We all know that Jack Hughes and Kaapo Kakko will be the first two players off the board, but who is No. 3? There is a variety of opinions on this and Chicago is the team making that third pick. Do the Hawks go with a potential No. 1 center in Dylan Cozens, Kirby Dach or Alex Turcotte, or do they grab the top-rated defenseman on the board, Bowen Byram? The Hawks are pretty deep in defense prospects right now (Henri Jokiharju, Adam Boqvist, Nicolas Beaudin, Ian Mitchell, Chad Krys), but can you ever really have enough? On the other hand, finding a top future pivot who will eventually have to take on Jonathan Toews’ minutes is pretty important: the only center in Chicago’s Future Watch top 10 is Penn State’s Evan Barratt. Or maybe the Hawks like powerful Russian winger Vasili Podkolzin. Even if they have to wait a couple years for him to come over, he’s worth the price.
New York Rangers
The Rangers will take Kakko with the second overall pick, that much is obvious (unless the Devils shock the world and bequeath them Hughes), but New York also has Winnipeg’s first round selection. Thanks to the Jets’ clunker of a post-season, that pick is 20th overall – a pretty nice slot. But wait! There’s more. The Rangers also have two second-rounders thanks to trades with Tampa and Dallas. This gives GM Jeff Gorton and his staff an incredible amount of flexibility to move up or down, based on how they see the draft board. Could the Rangers package that second first-rounder or one of the second-rounders to get something they really want? Certainly. But it also allows a scouting department that has drafted very well in the past two years to overstuff the cupboards. The rebuild is already looking very nice in New York and this draft class could put it over the top.
Detroit Red Wings
This is an absolutely crucial draft for Detroit, which has a high first-rounder (sixth overall) and three second-rounders to play with. With Steven Yzerman taking over as GM, it could also be a chaotic one. How much will his fingerprints be on this draft, or will he cede all trust in current director of amateur scouting Tyler Wright and his staff? The Red Wings need to continue accruing assets in their rebuild and while the results have been pretty good so far (Joe Veleno is already looking like a steal at 30th overall last year), Detroit needs to keep pushing. The Red Wings will be one of the teams affected by Chicago’s decision at No. 3, as the tier after Hughes and Kakko stretches at least into pick No. 8. Is Byram there for them? What about Trevor Zegras? A lot can happen here.
Columbus Blue Jackets
Columbus scouts have the most impossible job of any crew this summer: find value with just two bullets in the chamber. Thanks to a series of go-for-it trades (and hey, you gotta go for it some time), the Jackets currently have a third-rounder and a seventh-rounder. That’s it. Now, there is a sense that GM Jarmo Kekalainen will try to grab a pick or two back through trade, but how much of a dent can he make? As it is, the Blue Jackets must be laser-focused on their two slots, though neither will be high. Also of note: If Columbus re-signs Matt Duchene, Ottawa gets their first-rounder in 2020 – meaning the Jackets wouldn’t have a pick until Round 4 next year either.

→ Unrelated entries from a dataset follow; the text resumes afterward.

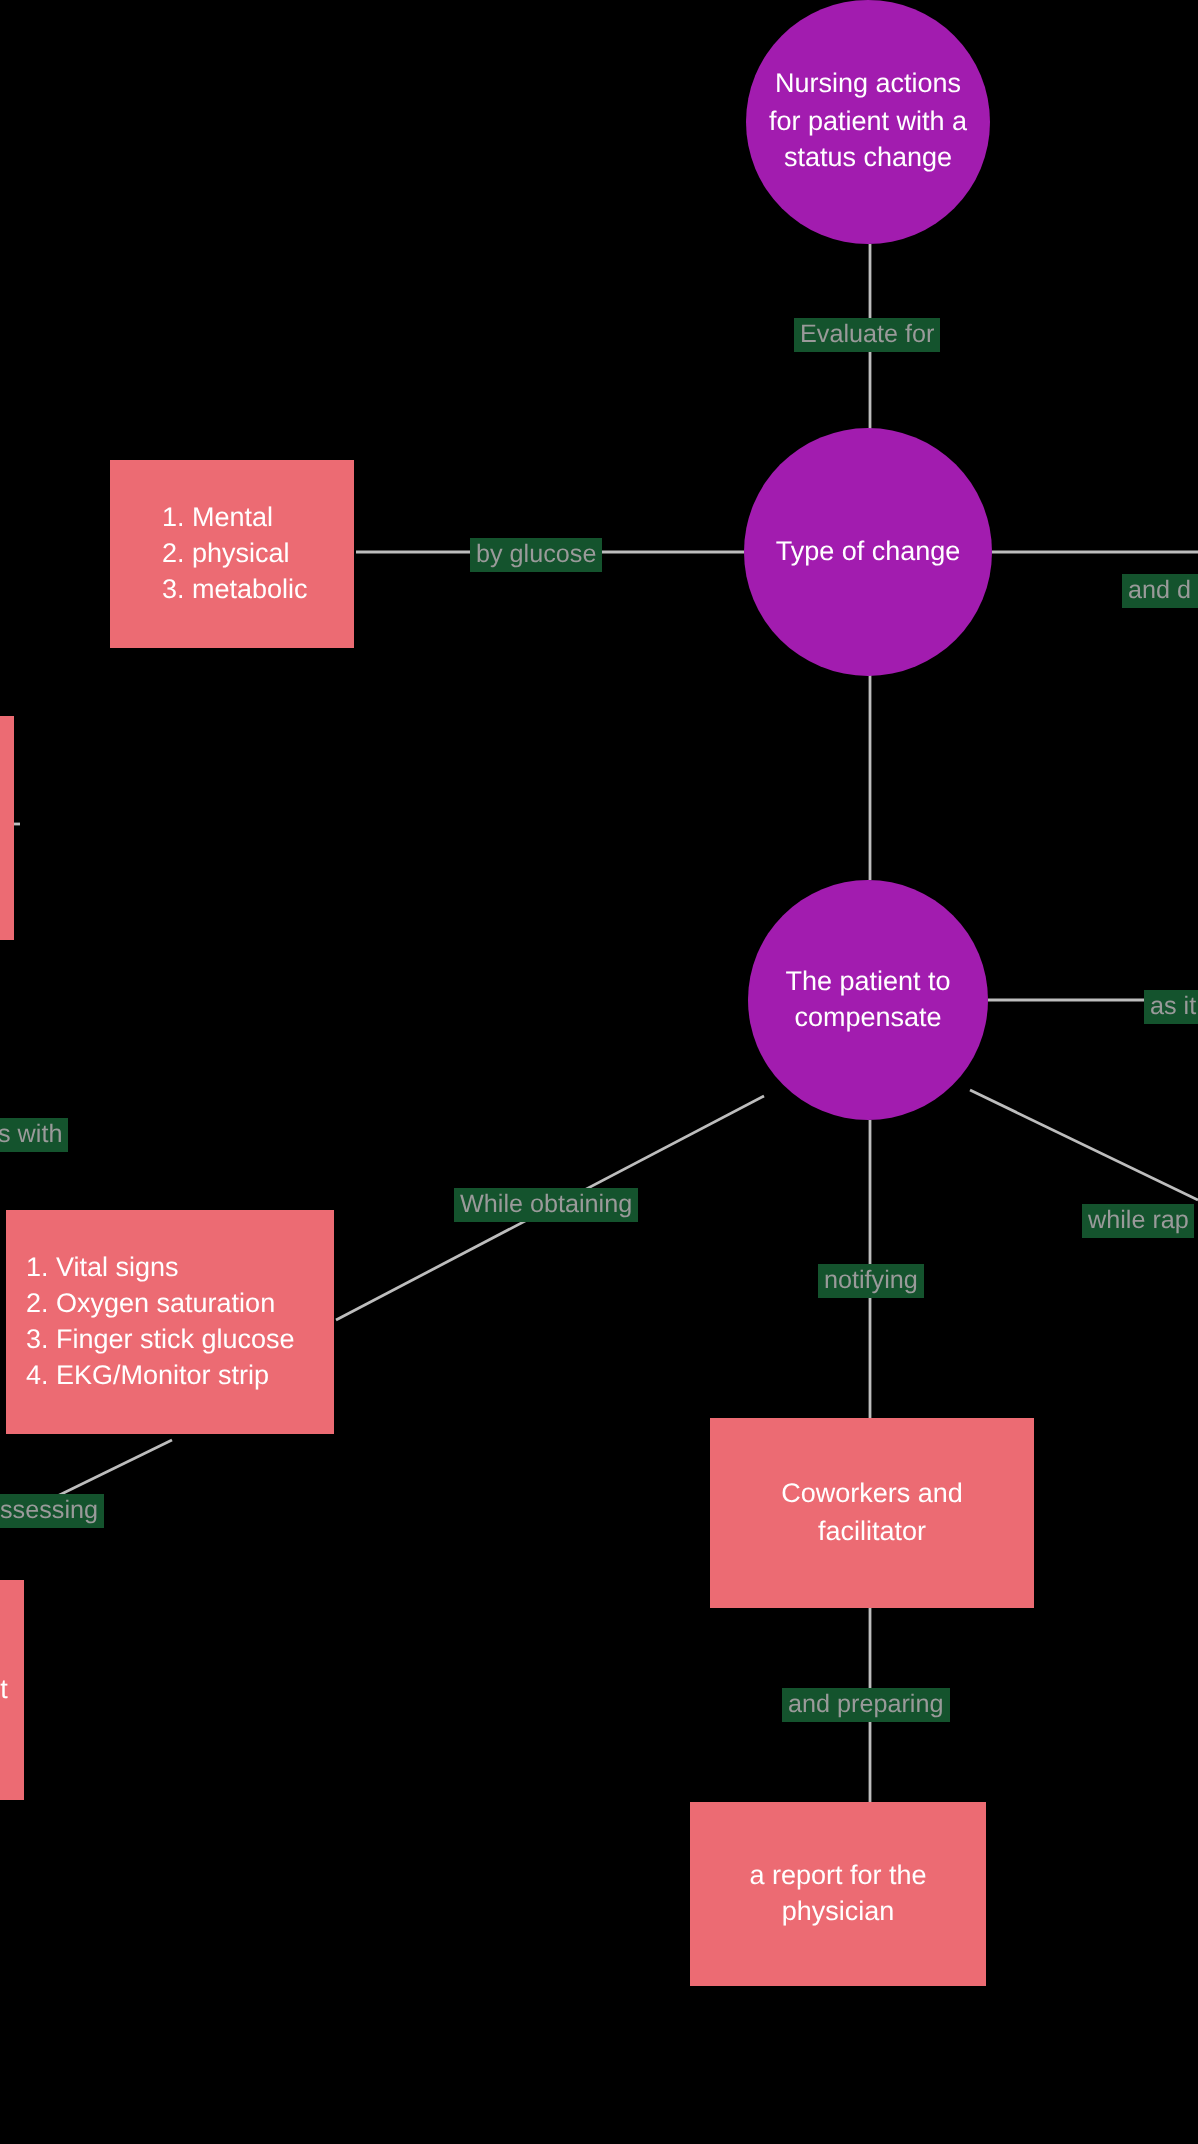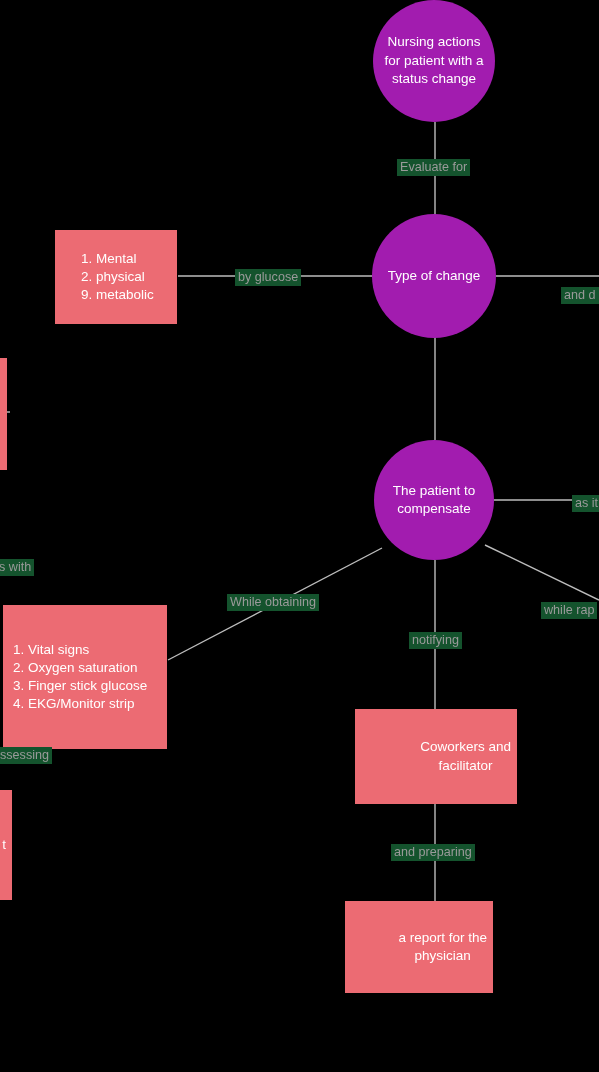"9. metabolic" div { text: 9 -> 3 }
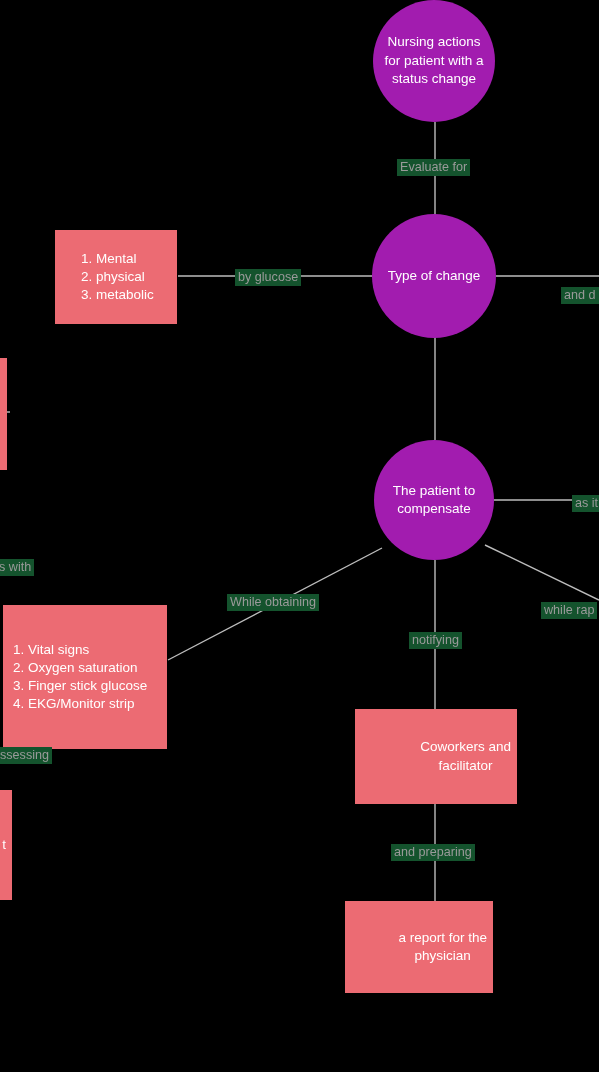"1. Vital signs" div.node { height: 144px -> 112px }
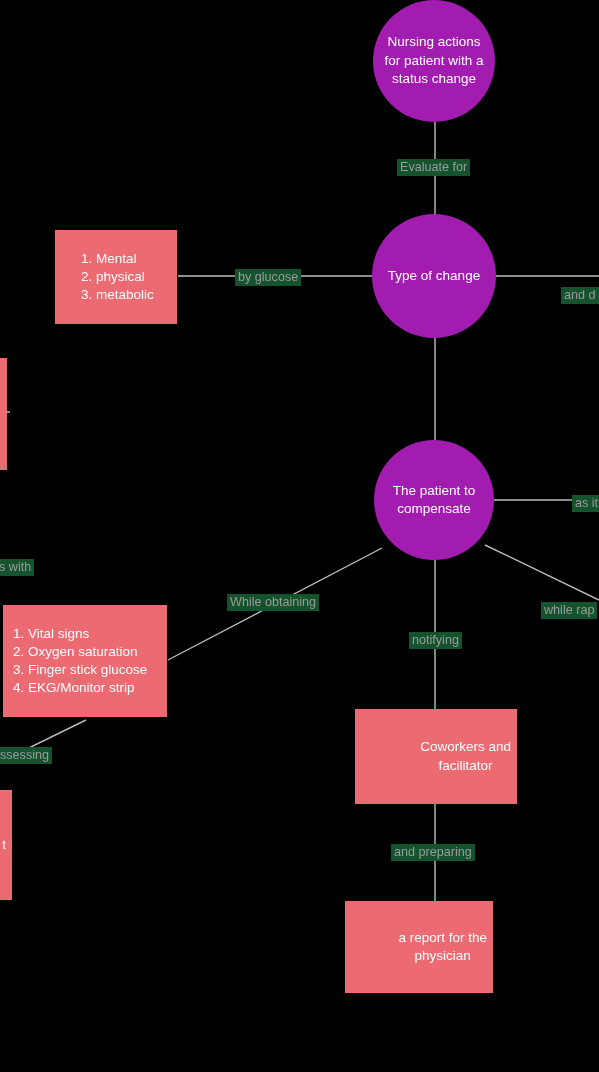"Coworkers and" .node.box { justify-content: flex-end -> none }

Like Columbus, Winnipeg’s scouts will have to earn their dough in Vancouver. Thanks to trades made by the contender, the Jets have just three selections right now: a second-rounder, a fourth and a fifth. Now, Winnipeg does have a good crew of talent evaluators and they’ve hit paydirt before: Sami Niku was a seventh-rounder and Mason Appleton a sixth-rounder, for example. Those two ranked third and fourth respectively amongst Jets prospects in Future Watch. Clearly Winnipeg is in win-now mode, but continually stocking the cupboard will help next year’s run at the Stanley Cup.